### Exercise requirements
What lines of the material below include the string "query"? Copy all of them.

### Records shown
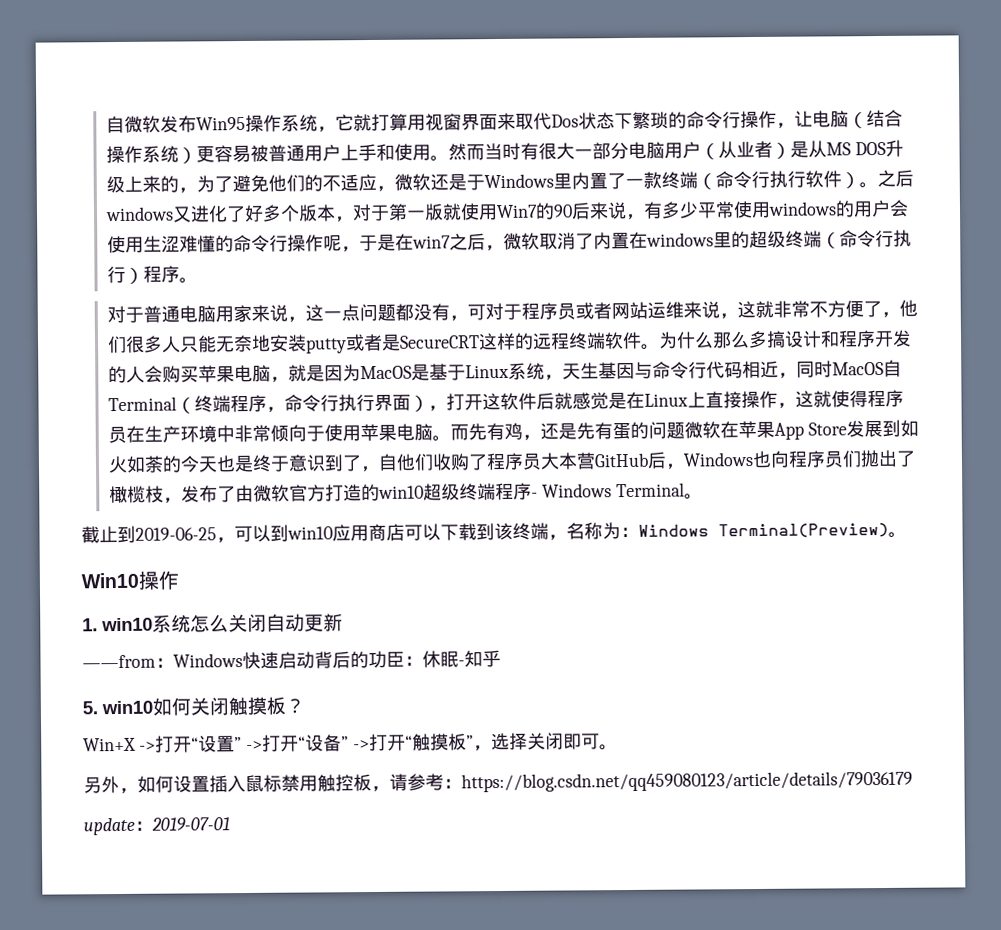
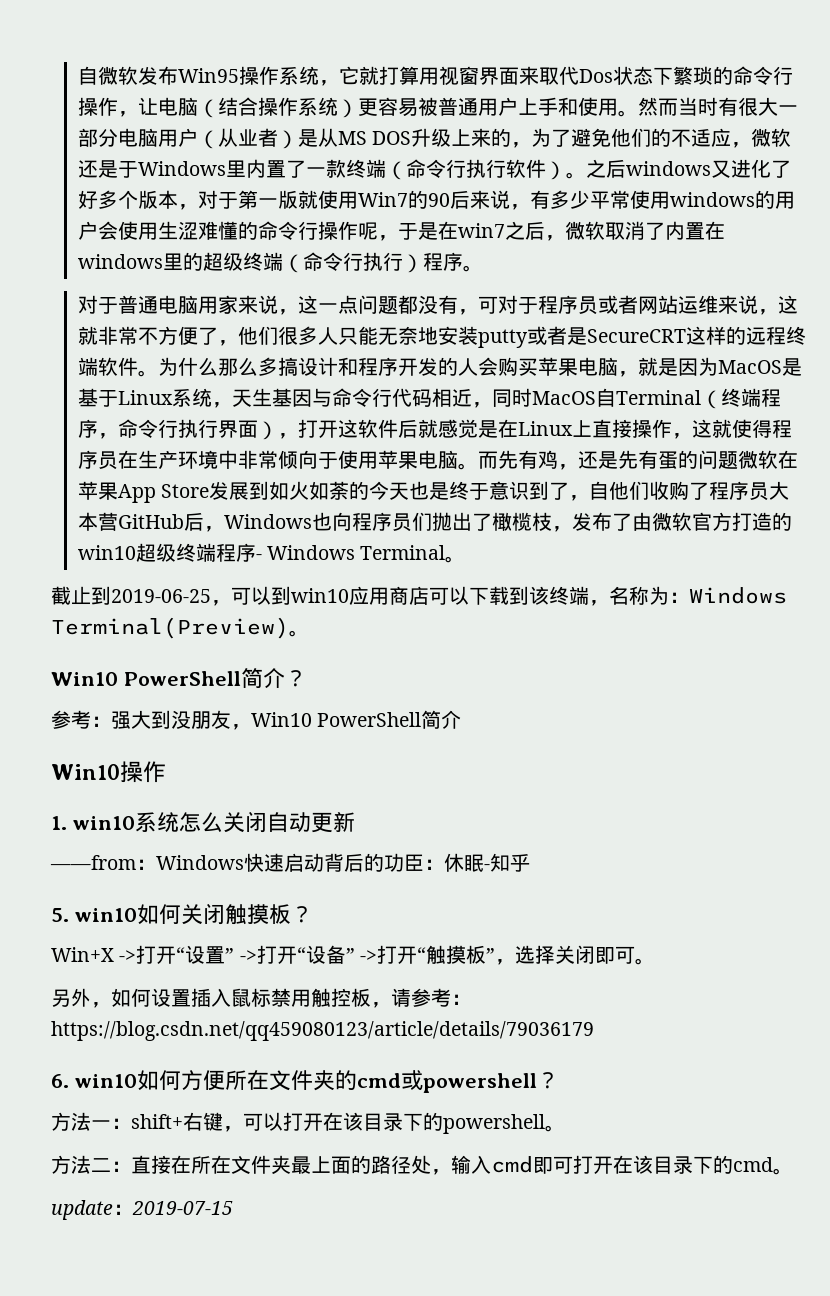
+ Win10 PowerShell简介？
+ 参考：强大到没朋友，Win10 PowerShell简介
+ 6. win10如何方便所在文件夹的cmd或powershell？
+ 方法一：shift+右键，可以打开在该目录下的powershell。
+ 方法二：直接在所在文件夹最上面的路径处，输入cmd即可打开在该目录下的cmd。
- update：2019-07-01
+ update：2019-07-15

--

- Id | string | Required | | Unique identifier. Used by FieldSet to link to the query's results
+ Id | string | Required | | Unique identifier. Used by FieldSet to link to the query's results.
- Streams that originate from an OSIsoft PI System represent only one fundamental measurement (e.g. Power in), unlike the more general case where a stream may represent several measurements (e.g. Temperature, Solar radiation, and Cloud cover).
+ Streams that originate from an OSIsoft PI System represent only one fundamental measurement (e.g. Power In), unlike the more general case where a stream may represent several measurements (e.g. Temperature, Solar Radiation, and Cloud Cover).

### Answer to the problem
- Id | string | Required | | Unique identifier. Used by FieldSet to link to the query's results
+ Id | string | Required | | Unique identifier. Used by FieldSet to link to the query's results.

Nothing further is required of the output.